ECHELON is a name used in global media and in popular culture to describe a signals intelligence collection and analysis network operated on behalf of the five signatory states to the UKUSA agreement; Australia, Canada, New Zealand, the United Kingdom and the United States, known as AUSCANZUKUS.

The system has been reported in a number of public sources, first in a New Statesman article titled Someone's Listening in 1988. Its capabilities and political implications were later investigated by a committee of the European Parliament published in 2001.

In its report, the European Parliament states that the term ECHELON is used in a number of contexts, but that the evidence presented indicates that it was the name for a signals intelligence collection system. The report concludes that, on the basis of evidence presented, ECHELON was capable of interception and content inspection of telephone calls, fax, e-mail and other data traffic globally through the interception of communication bearers including satellite transmission, public switched telephone networks and microwave links. The committee further concluded that "the technical capabilities of the system are probably not nearly as extensive as some sections of the media had assumed".

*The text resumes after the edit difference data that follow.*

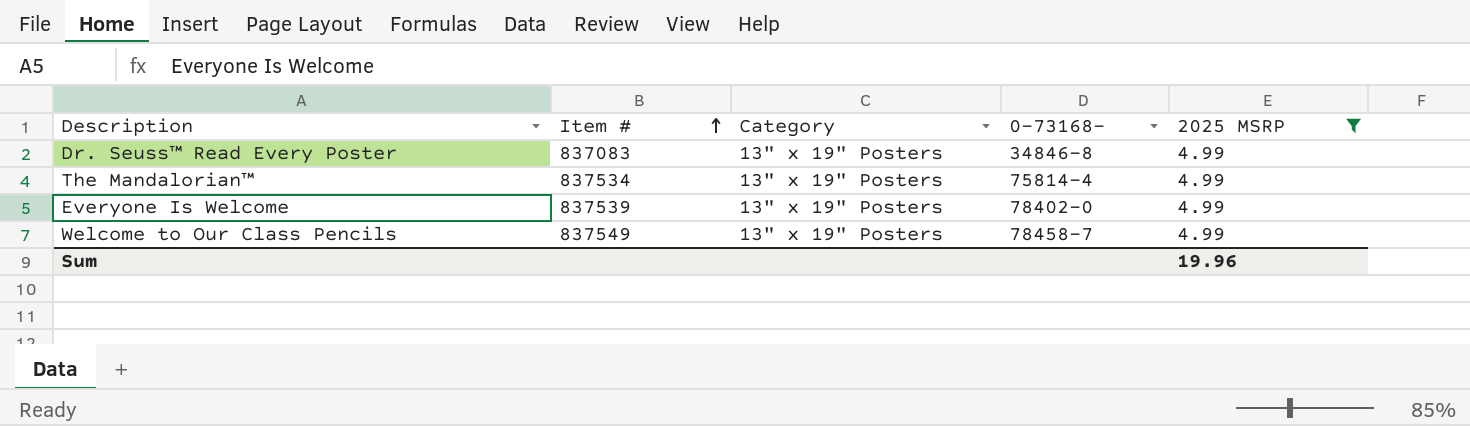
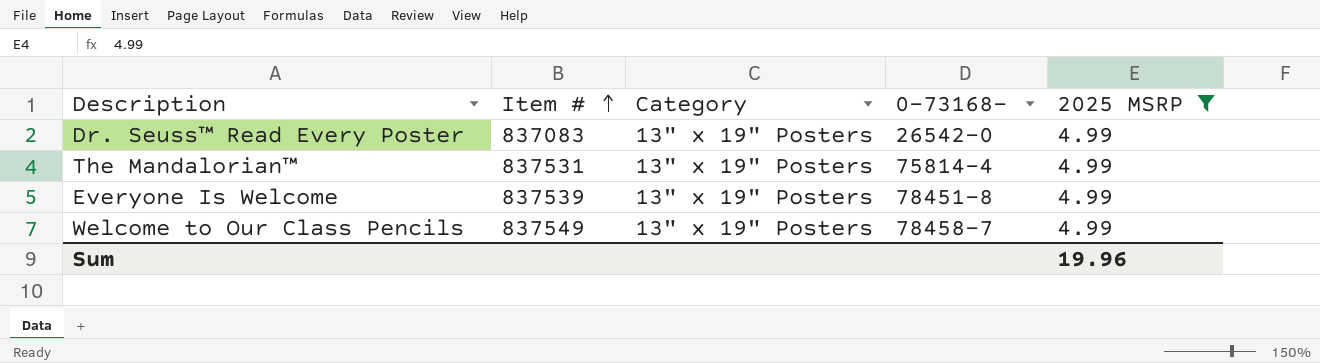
Dr. Seuss™ Read Every Poster | 0-73168-: 34846-8 -> 26542-0
The Mandalorian™ | Item #: 837534 -> 837531
Everyone Is Welcome | 0-73168-: 78402-0 -> 78451-8

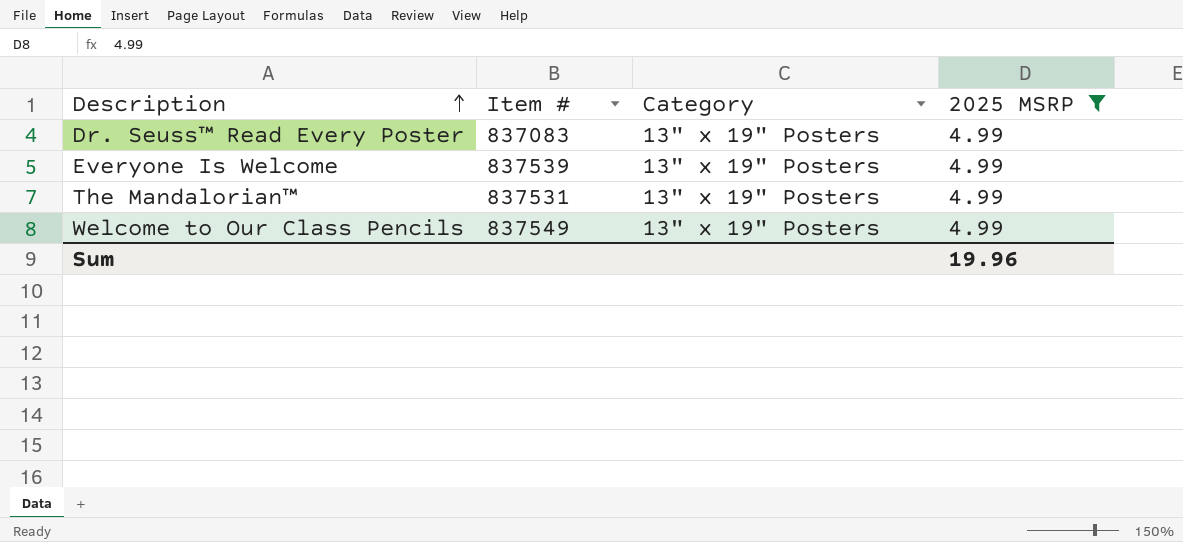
row order: Item # ascending -> Description ascending
column 0-73168- | position: 4 -> none

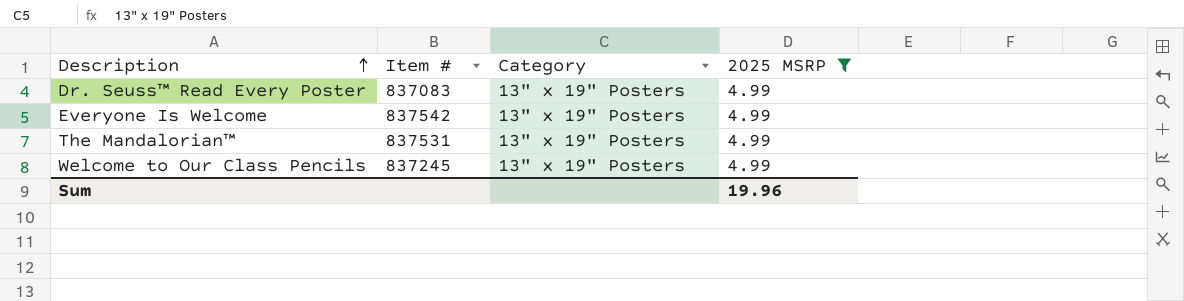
Everyone Is Welcome | Item #: 837539 -> 837542
Welcome to Our Class Pencils | Item #: 837549 -> 837245

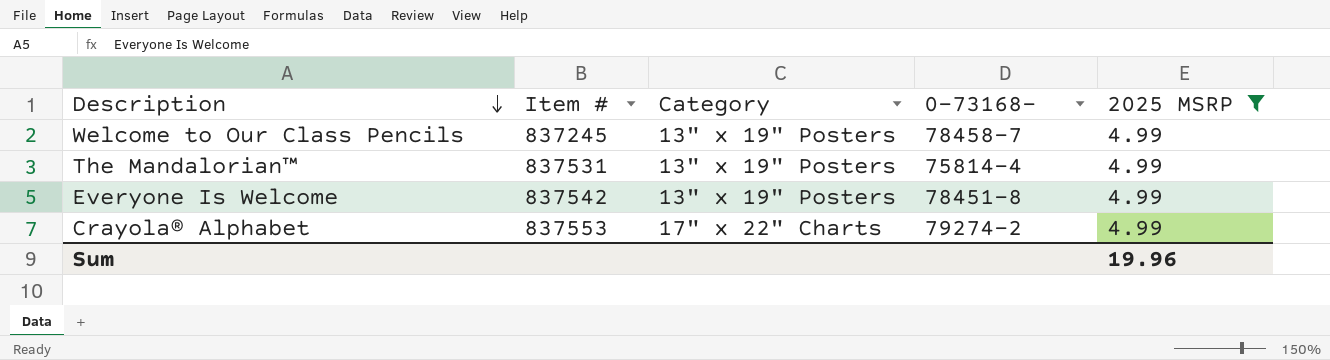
row order: Description ascending -> Description descending
column 0-73168- | position: none -> 4
row Dr. Seuss™ Read Every Poster: 837083 | 13" x 19" Posters | 4.99 -> none
row Crayola® Alphabet: none -> 837553 | 17" x 22" Charts | 79274-2 | 4.99

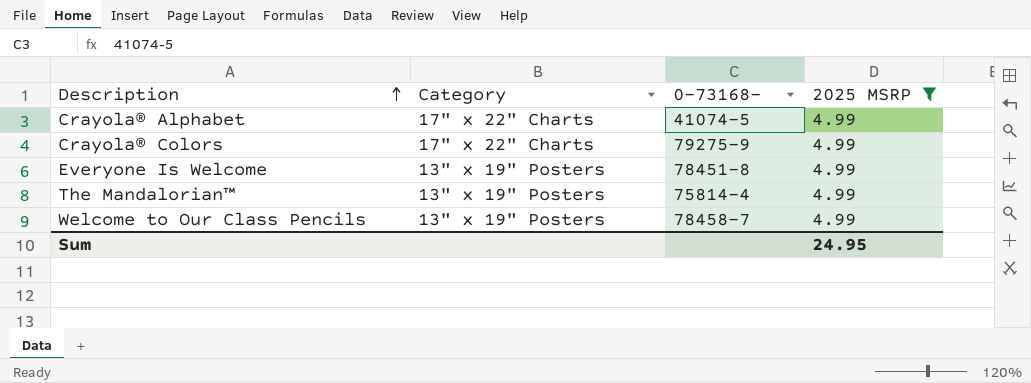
row order: Description descending -> Description ascending
column Item # | position: 2 -> none
Crayola® Alphabet | 0-73168-: 79274-2 -> 41074-5
row Crayola® Colors: none -> 17" x 22" Charts | 79275-9 | 4.99
Sum | 2025 MSRP: 19.96 -> 24.95

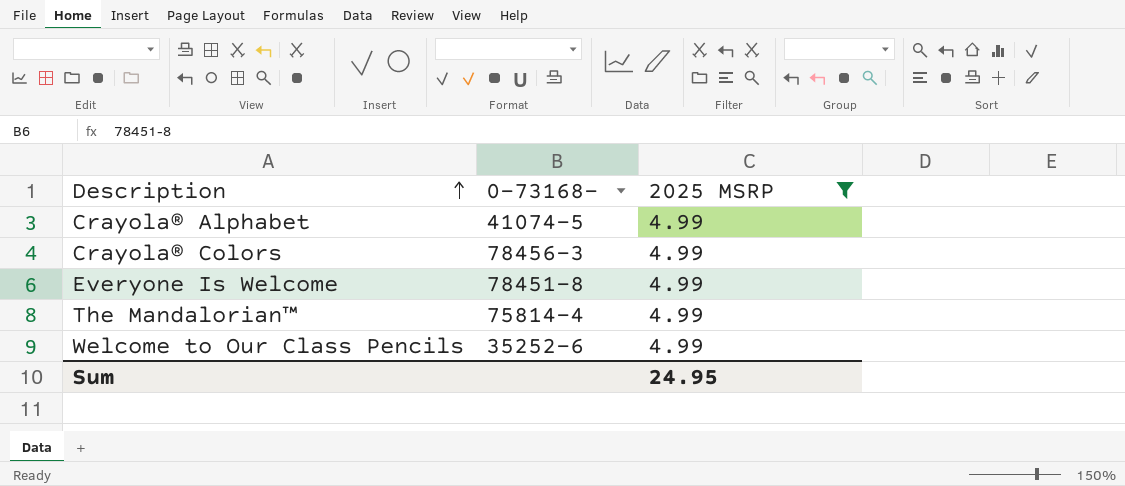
column Category | position: 2 -> none
Crayola® Colors | 0-73168-: 79275-9 -> 78456-3
Welcome to Our Class Pencils | 0-73168-: 78458-7 -> 35252-6

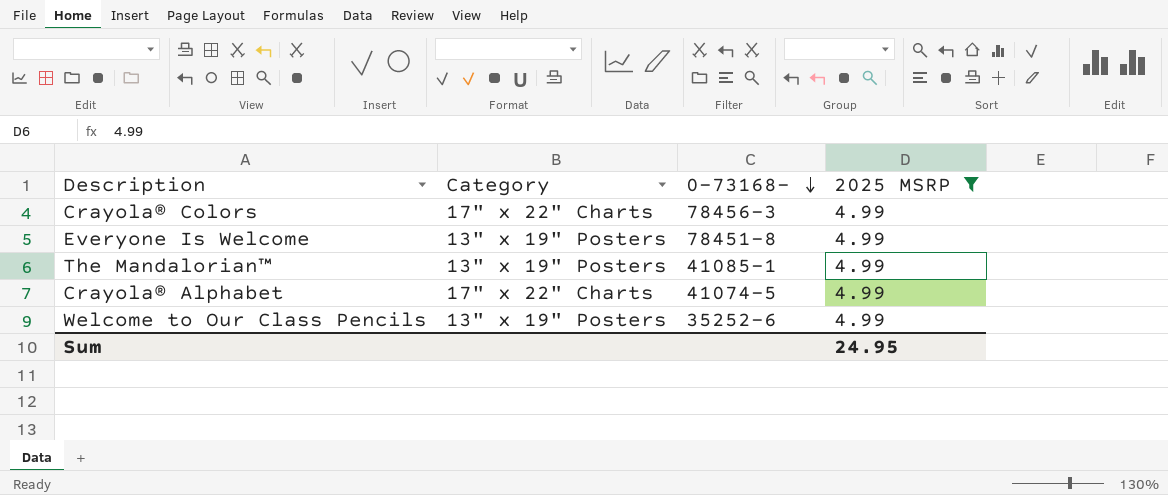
row order: Description ascending -> 0-73168- descending
column Category | position: none -> 2
The Mandalorian™ | 0-73168-: 75814-4 -> 41085-1

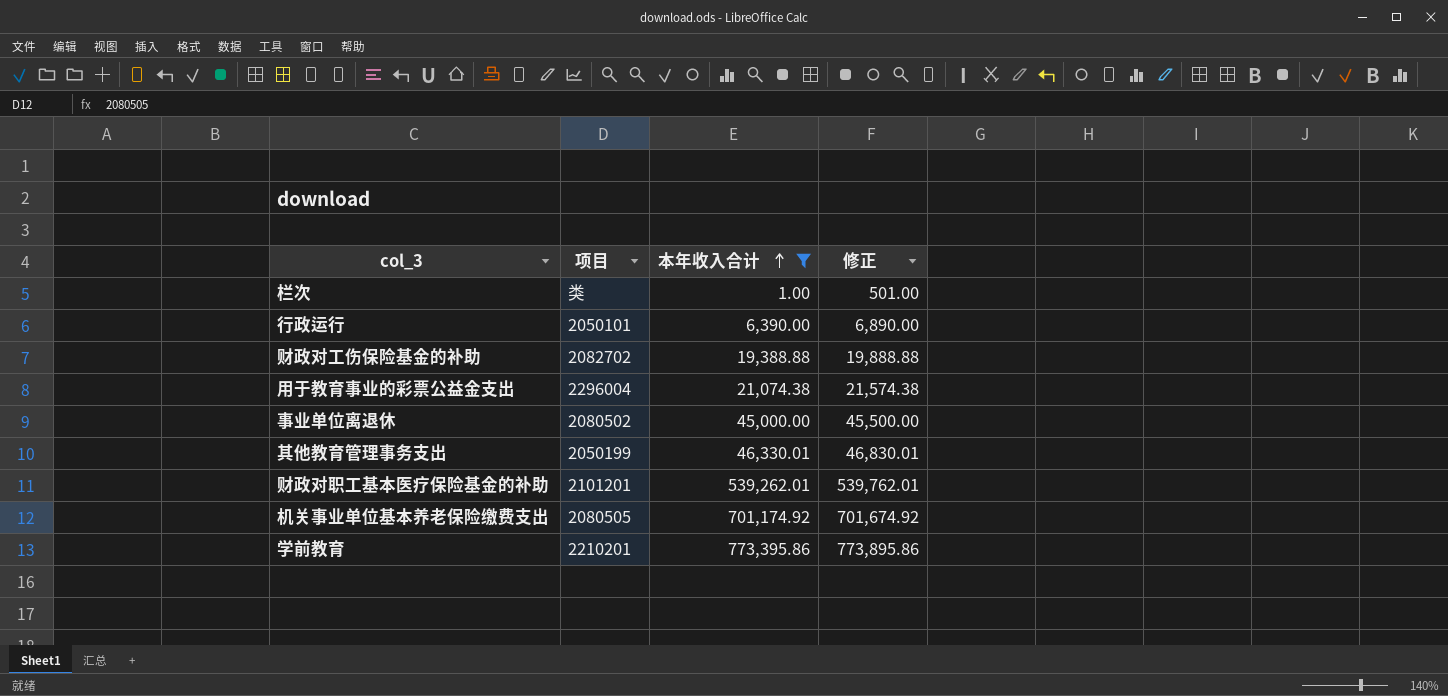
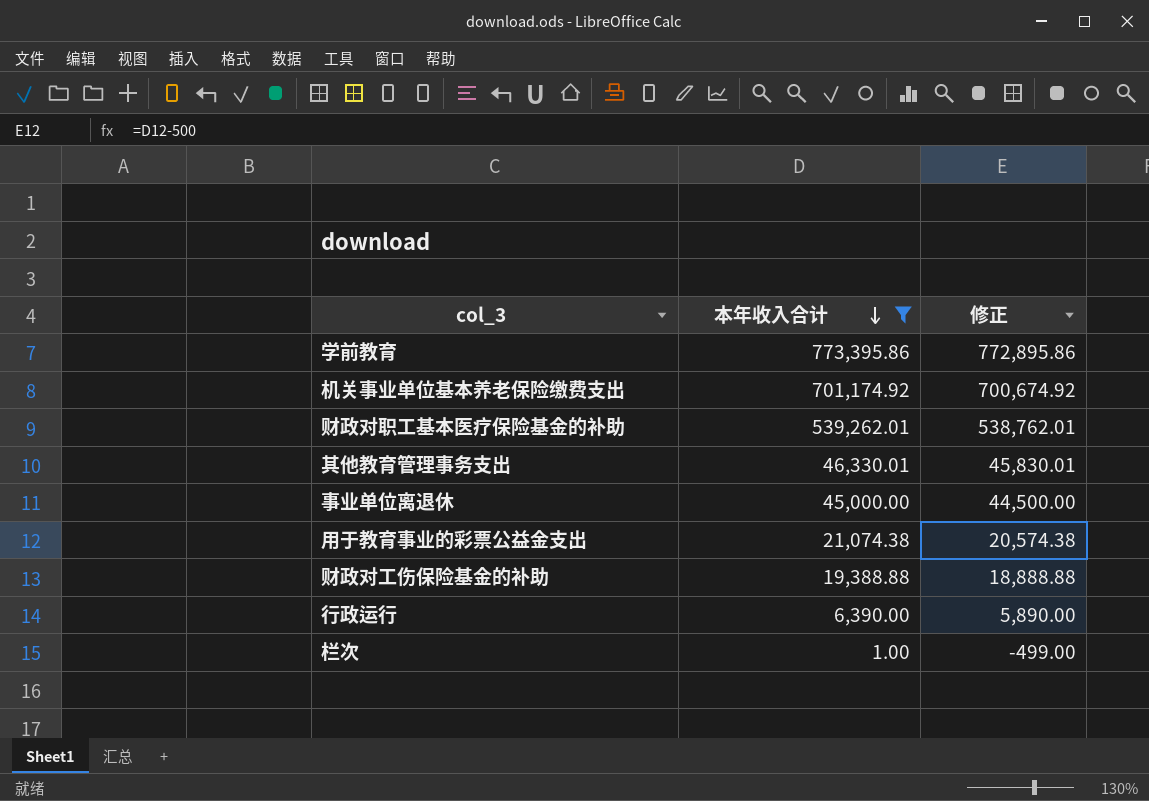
row order: 本年收入合计 ascending -> 本年收入合计 descending
column 项目 | position: 2 -> none
column 修正 | formula: [本年收入合计] + 500 -> [本年收入合计] - 500

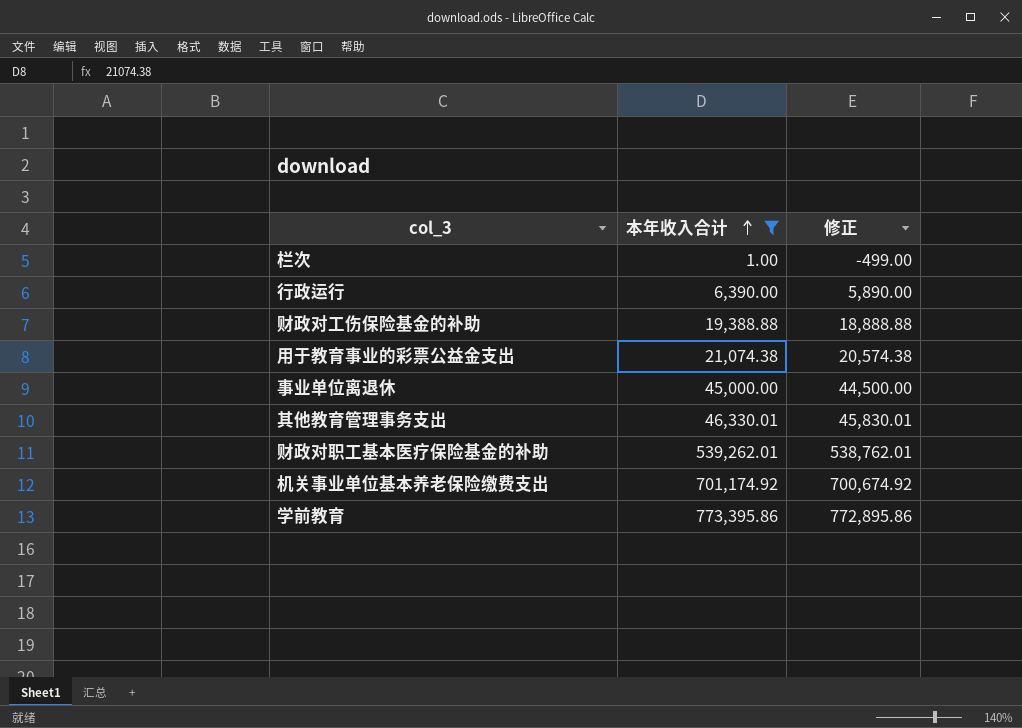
row order: 本年收入合计 descending -> 本年收入合计 ascending

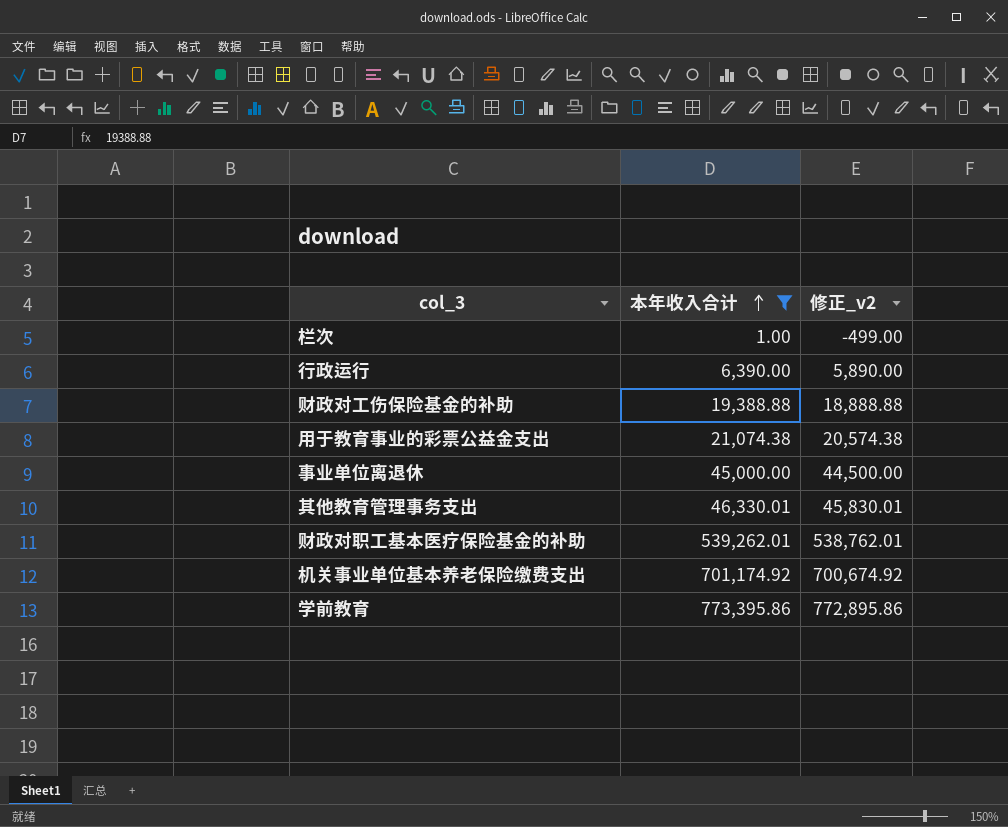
column name: 修正 -> 修正_v2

Campbell, and a New Zealand Journalist, Nicky Hager, asserted in the 1990s that the United States was exploiting ECHELON traffic for industrial espionage, rather than military and diplomatic purposes. Examples include the gear-less wind turbine technology designed by the German firm Enercon and the speech technology developed by the Belgian firm Lernout & Hauspie. An article in the Baltimore Sun reported in 1995 that aerospace company Airbus lost a $6 billion contract with Saudi Arabia in 1994 after the NSA reported that Airbus officials had been bribing Saudi officials to secure the contract.

The proposed U.S.-only "Total Information Awareness" program relied on technology similar to that supposedly used by ECHELON, and is believed to have been intended to integrate the extensive sources it is legally permitted to survey domestically with the "taps" already supposedly compiled by ECHELON. It was canceled by the U.S. Congress in 2004. It was later discovered in 2005 that the CIA had not dismantled the program, but had simply blacklisted it as classified and funded it using CIA money allocated for such top secret operations, thereby defying Congress.

It has been alleged that in 2002 the Bush Administration extended the ECHELON program to domestic surveillance.